А как раз в это время мой друг Андрюша Витте въезжал на своем автомобильчике в городок писателей. По старой памяти он вписался в поворот по основной дороге, проехал несколько дач, оставшихся по левую руку от него, и повернул в открытые ворота. Выйдя из машины, он поразился этой морозной свежей тишине, спокойному, как бы спящему небу, сверкающему снегу, слюдяному воздуху, какой-то всемирной первозданной чистоте природы, в которой от холода впадают в спячку все греховные страсти, и, подняв воротник меховой куртки, в несколько прыжков оказался на крыльце, толкнул дверь и вошел в дом.
— Я так вас жду! — раздался милый женский голос, и Андрюша увидел на диване полулежащую темноволосую молодую женщину, закрытую до подбородка платками. — Я так страдаю! Вы — Касьян?
— Ну, можно сказать и так… Что — неужели настолько все плохо?
— А я Катюша! Не то что плохо, а ужасно! Все меня покинули, у всех свои дела, я в доме абсолютно одна, совсем беспомощна… Только вы можете спасти положение… Я жду вас как избавителя. Мне так много рассказывали о вас!
«Ну вот, — подумал про меня Андрюша, — она, видно, всерьез взялась за дело с моей женитьбой. Насплетничали ей небось, что тогда у меня в Троицке все провалилось. Ишь, даже из дома ушла куда-то, чтобы не мешать. И меня не предупредила. Тонкий такой маневр. А подружку здесь оставила, как бы невзначай, лежит она, мерзнет, умоляет — спасите! Это она ее так подговорила. Катюша! Екатерина! Ну, театр! Конечно, эта подружка сейчас будет прикидываться, будто она в полном неведении, зачем это ее здесь оставили меня ждать. А сама — ничего, хорошенькая. Можно им и подыграть — дескать, я ни о чем не догадываюсь — чиню себе отопление, и все!»
— А какая сейчас температура? — довольно сурово спросил он, стараясь делать вид, будто ничем он здесь не удивлен. «Вообще надо вести себя естественно, — мелькнуло у него, — только в этом случае никогда не попадешь впросак. Приехал отопление исправлять — так исправляй!»

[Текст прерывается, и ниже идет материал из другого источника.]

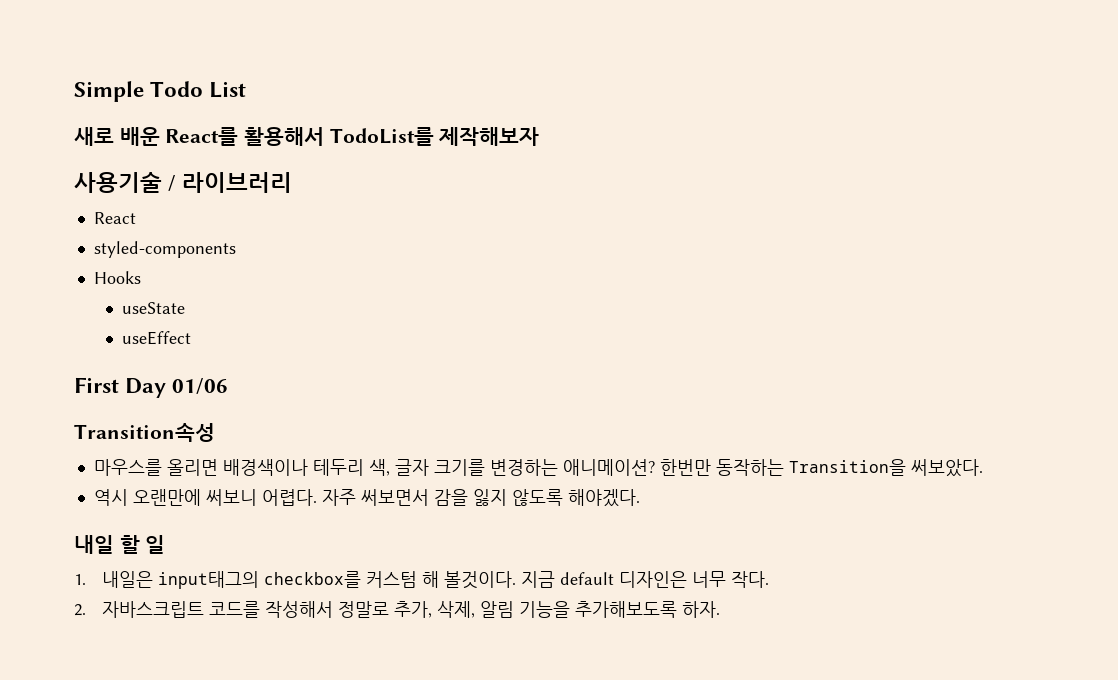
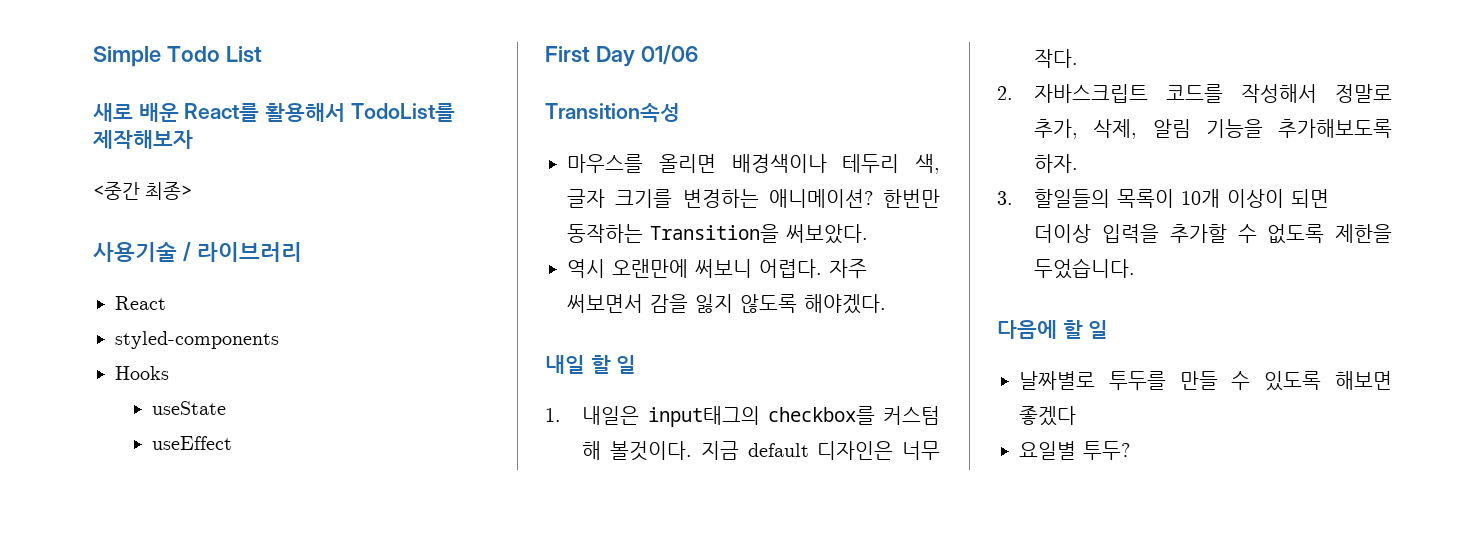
+ <중간 최종>
+ 3. 할일들의 목록이 10개 이상이 되면 더이상 입력을 추가할 수 없도록 제한을 두었습니다.
+ 다음에 할 일
+ 날짜별로 투두를 만들 수 있도록 해보면 좋겠다
+ 요일별 투두?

— Температура? А что — надо? Я не знаю, я не мерила, но сейчас могу померить, хотя, честно говоря, чувствую и без того, что все очень-очень плохо.
— А вы не знаете — тут нет чего-нибудь грязненького, замурзанного — вроде старого халата? Или хотя бы фартука. А то я боюсь испачкаться. Работа все-таки грязная.
— О, конечно, — сказала она, смутившись, — надо там, в ванной, порыться. Но у меня все должно быть чисто…
— Какое! Это так, одна видимость. А только тронешь, там такая грязища пойдет. И потом есть такие места, потайные уголки, куда никаким мытьем не достанешь. Застоявшаяся такая грязь. Впрочем, ничего, я сейчас рукава повыше закатаю и — вперед. Сначала здесь все сделаем, прямо в этой комнате. Прежде всего, выпустим весь воздух, — стал объяснять он.
— Воздух? — побледнев, переспросила Катюша и даже приподнялась на своем диване.
— Конечно! Если его специально не выпускать, он скапливается, все там забивает и образует пробки. А от этого нарушается вся циркуляция: система застопоривается.